ABOUT THIS EXERCISE> Set down, exactly as they stand, the lines from the one containing "shipping method: express -> DPD" through the last line of the records below, leaving every picture out.

LISTED RECORDS>
/---

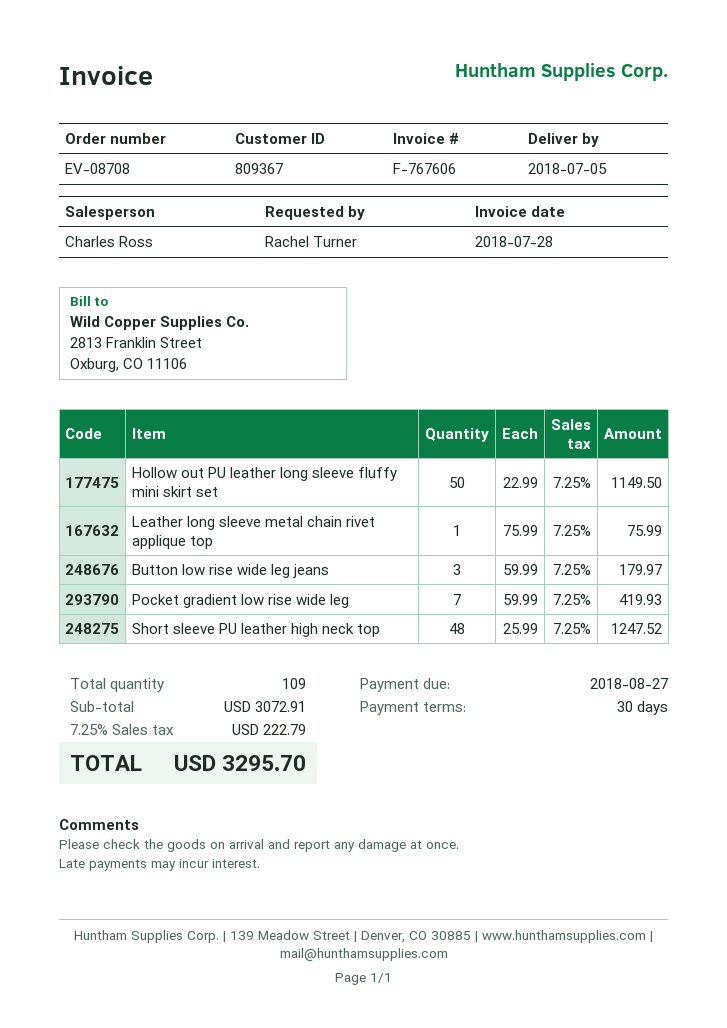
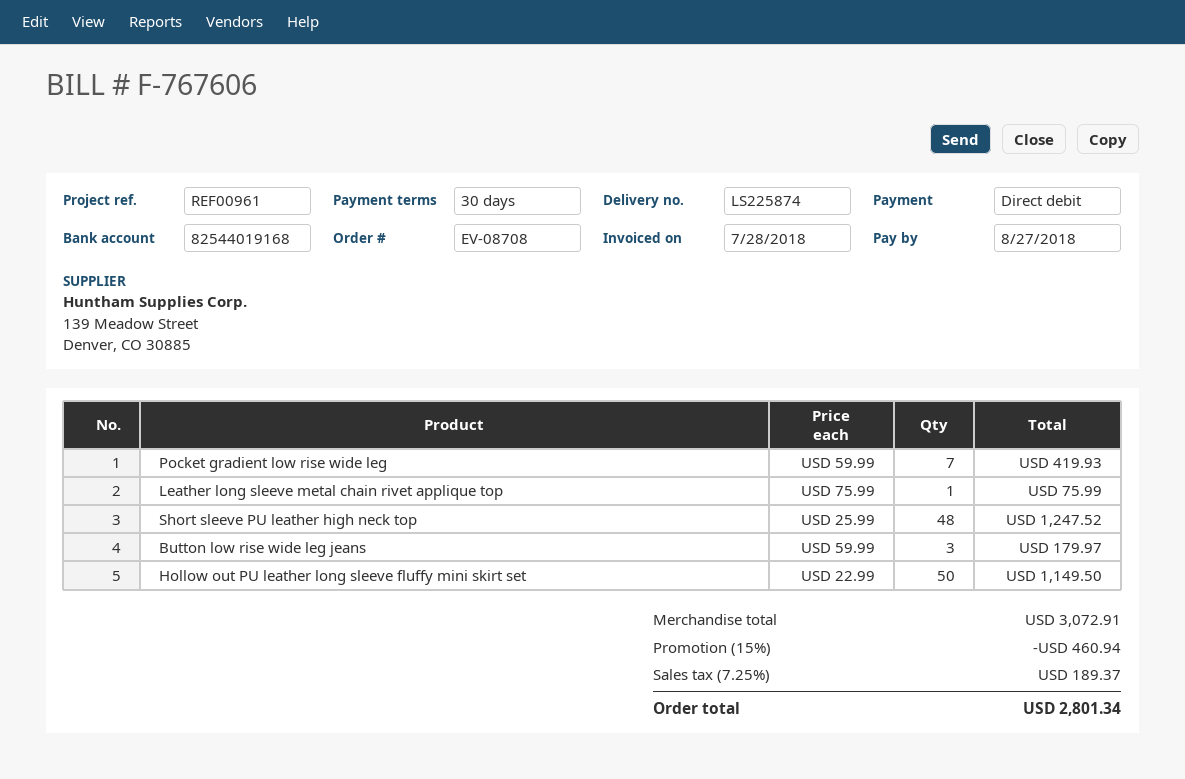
discount: none -> 15% = 460.94
tax: 7.25% = 222.79 -> 7.25% = 189.37
total: 3295.70 -> 2801.34

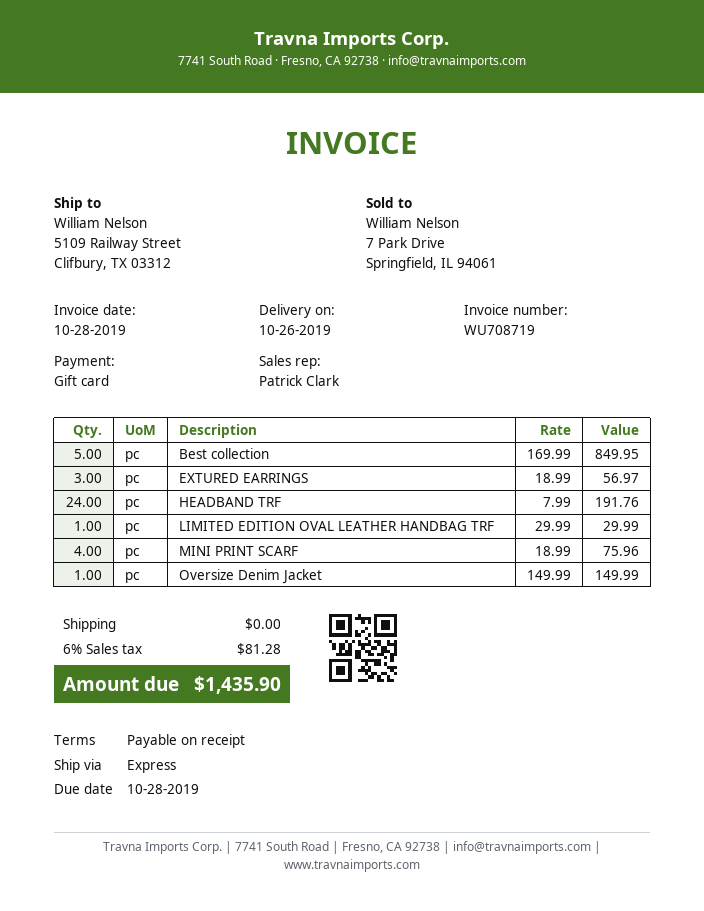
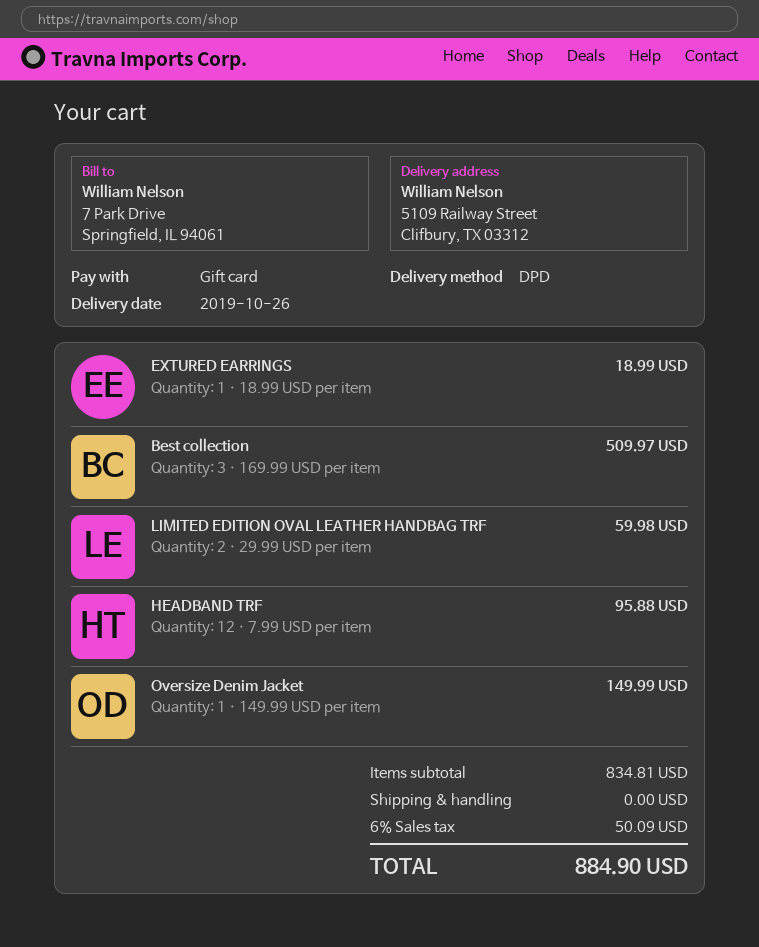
shipping method: express -> DPD
Best collection: 5 x 169.99 = 849.95 -> 3 x 169.99 = 509.97
EXTURED EARRINGS: 3 x 18.99 = 56.97 -> 1 x 18.99 = 18.99
HEADBAND TRF: 24 x 7.99 = 191.76 -> 12 x 7.99 = 95.88
LIMITED EDITION OVAL LEATHER HANDBAG TRF: 1 x 29.99 = 29.99 -> 2 x 29.99 = 59.98
MINI PRINT SCARF: 4 x 18.99 = 75.96 -> none
tax: 6% = 81.28 -> 6% = 50.09
total: 1435.90 -> 884.90

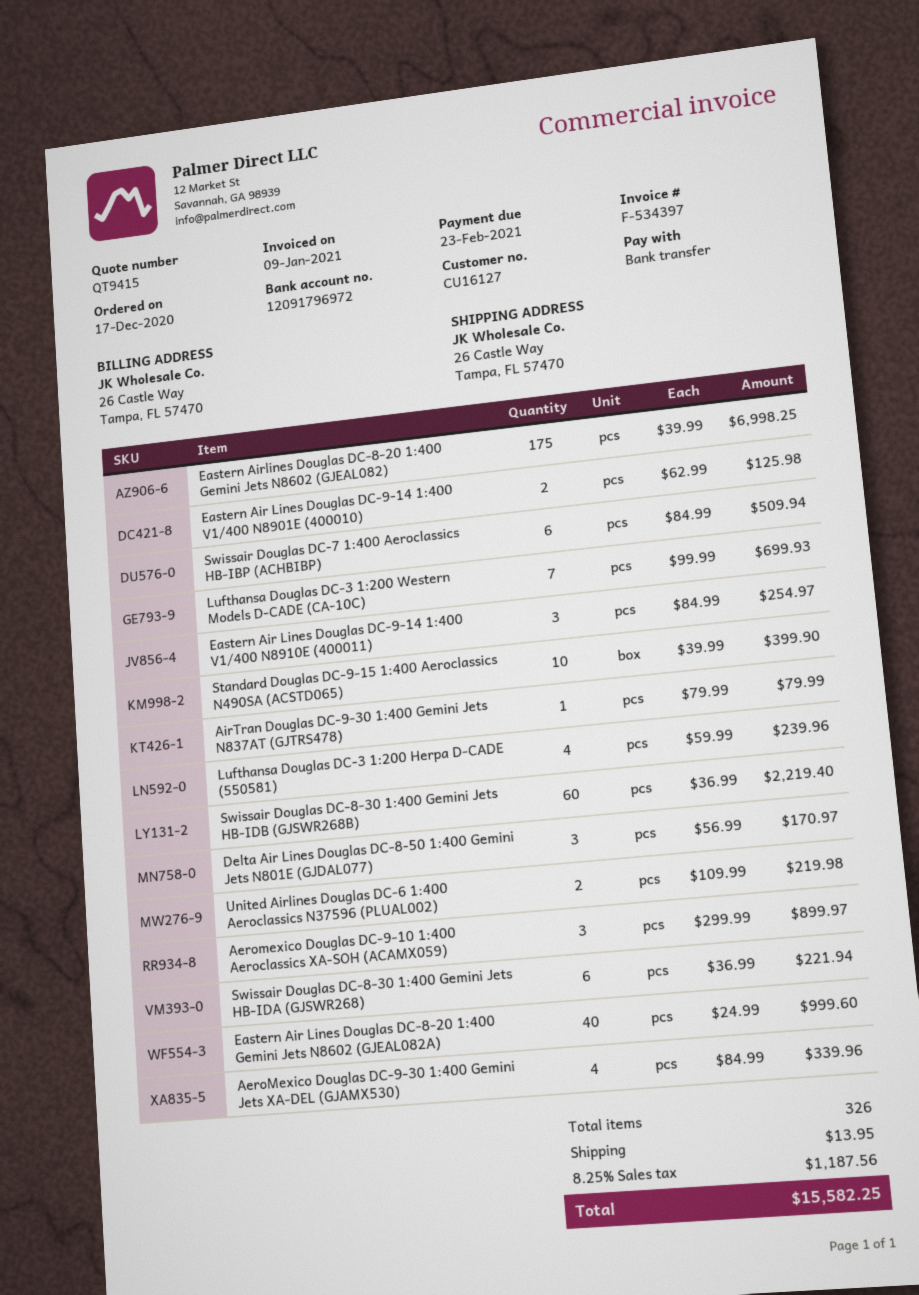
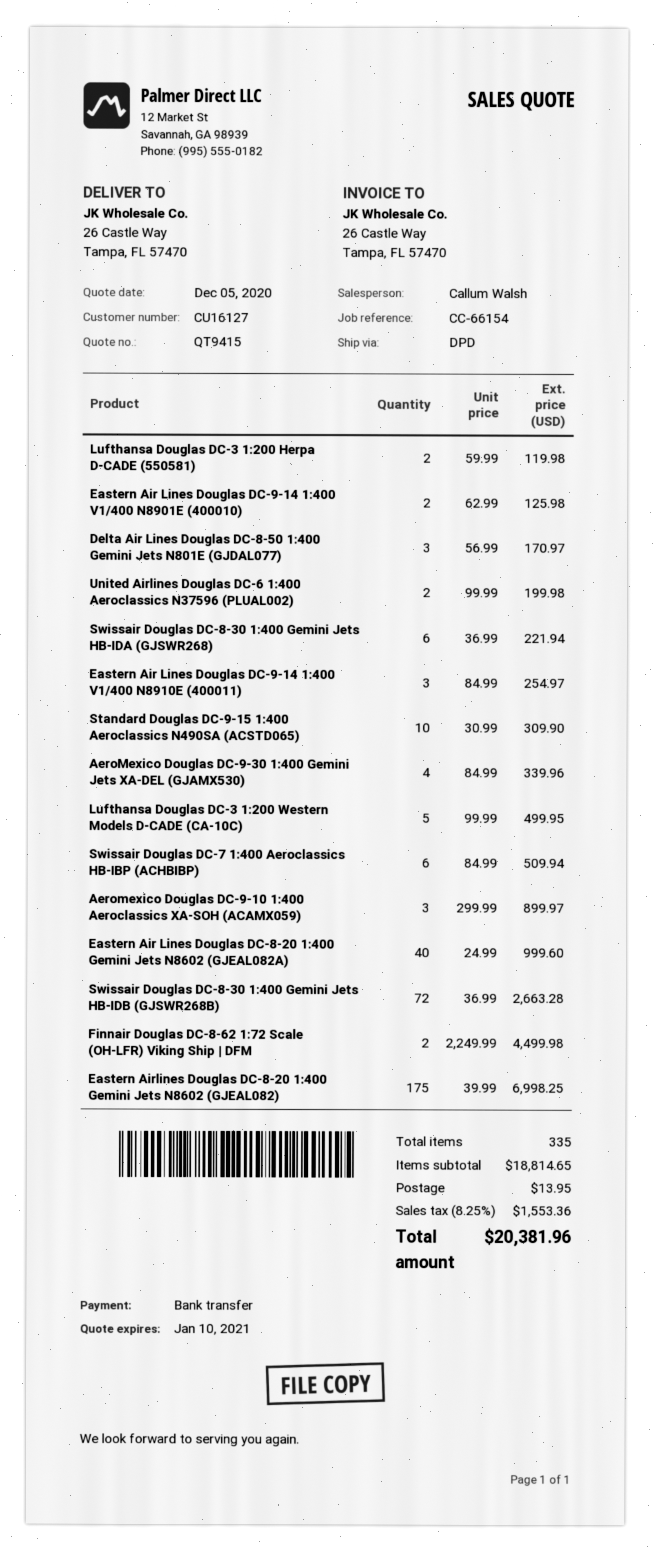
Lufthansa Douglas DC-3 1:200 Western Models D-CADE (CA-10C): 7 x 99.99 = 699.93 -> 5 x 99.99 = 499.95
Standard Douglas DC-9-15 1:400 Aeroclassics N490SA (ACSTD065): 10 x 39.99 = 399.90 -> 10 x 30.99 = 309.90
AirTran Douglas DC-9-30 1:400 Gemini Jets N837AT (GJTRS478): 1 x 79.99 = 79.99 -> none
Lufthansa Douglas DC-3 1:200 Herpa D-CADE (550581): 4 x 59.99 = 239.96 -> 2 x 59.99 = 119.98
Swissair Douglas DC-8-30 1:400 Gemini Jets HB-IDB (GJSWR268B): 60 x 36.99 = 2219.40 -> 72 x 36.99 = 2663.28
United Airlines Douglas DC-6 1:400 Aeroclassics N37596 (PLUAL002): 2 x 109.99 = 219.98 -> 2 x 99.99 = 199.98
Finnair Douglas DC-8-62 1:72 Scale (OH-LFR) Viking Ship | DFM: none -> 2 x 2249.99 = 4499.98
total quantity: 326 -> 335
tax: 8.25% = 1187.56 -> 8.25% = 1553.36
total: 15582.25 -> 20381.96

\---

EXERCISE RESPONSE>
shipping method: express -> DPD
Best collection: 5 x 169.99 = 849.95 -> 3 x 169.99 = 509.97
EXTURED EARRINGS: 3 x 18.99 = 56.97 -> 1 x 18.99 = 18.99
HEADBAND TRF: 24 x 7.99 = 191.76 -> 12 x 7.99 = 95.88
LIMITED EDITION OVAL LEATHER HANDBAG TRF: 1 x 29.99 = 29.99 -> 2 x 29.99 = 59.98
MINI PRINT SCARF: 4 x 18.99 = 75.96 -> none
tax: 6% = 81.28 -> 6% = 50.09
total: 1435.90 -> 884.90

Lufthansa Douglas DC-3 1:200 Western Models D-CADE (CA-10C): 7 x 99.99 = 699.93 -> 5 x 99.99 = 499.95
Standard Douglas DC-9-15 1:400 Aeroclassics N490SA (ACSTD065): 10 x 39.99 = 399.90 -> 10 x 30.99 = 309.90
AirTran Douglas DC-9-30 1:400 Gemini Jets N837AT (GJTRS478): 1 x 79.99 = 79.99 -> none
Lufthansa Douglas DC-3 1:200 Herpa D-CADE (550581): 4 x 59.99 = 239.96 -> 2 x 59.99 = 119.98
Swissair Douglas DC-8-30 1:400 Gemini Jets HB-IDB (GJSWR268B): 60 x 36.99 = 2219.40 -> 72 x 36.99 = 2663.28
United Airlines Douglas DC-6 1:400 Aeroclassics N37596 (PLUAL002): 2 x 109.99 = 219.98 -> 2 x 99.99 = 199.98
Finnair Douglas DC-8-62 1:72 Scale (OH-LFR) Viking Ship | DFM: none -> 2 x 2249.99 = 4499.98
total quantity: 326 -> 335
tax: 8.25% = 1187.56 -> 8.25% = 1553.36
total: 15582.25 -> 20381.96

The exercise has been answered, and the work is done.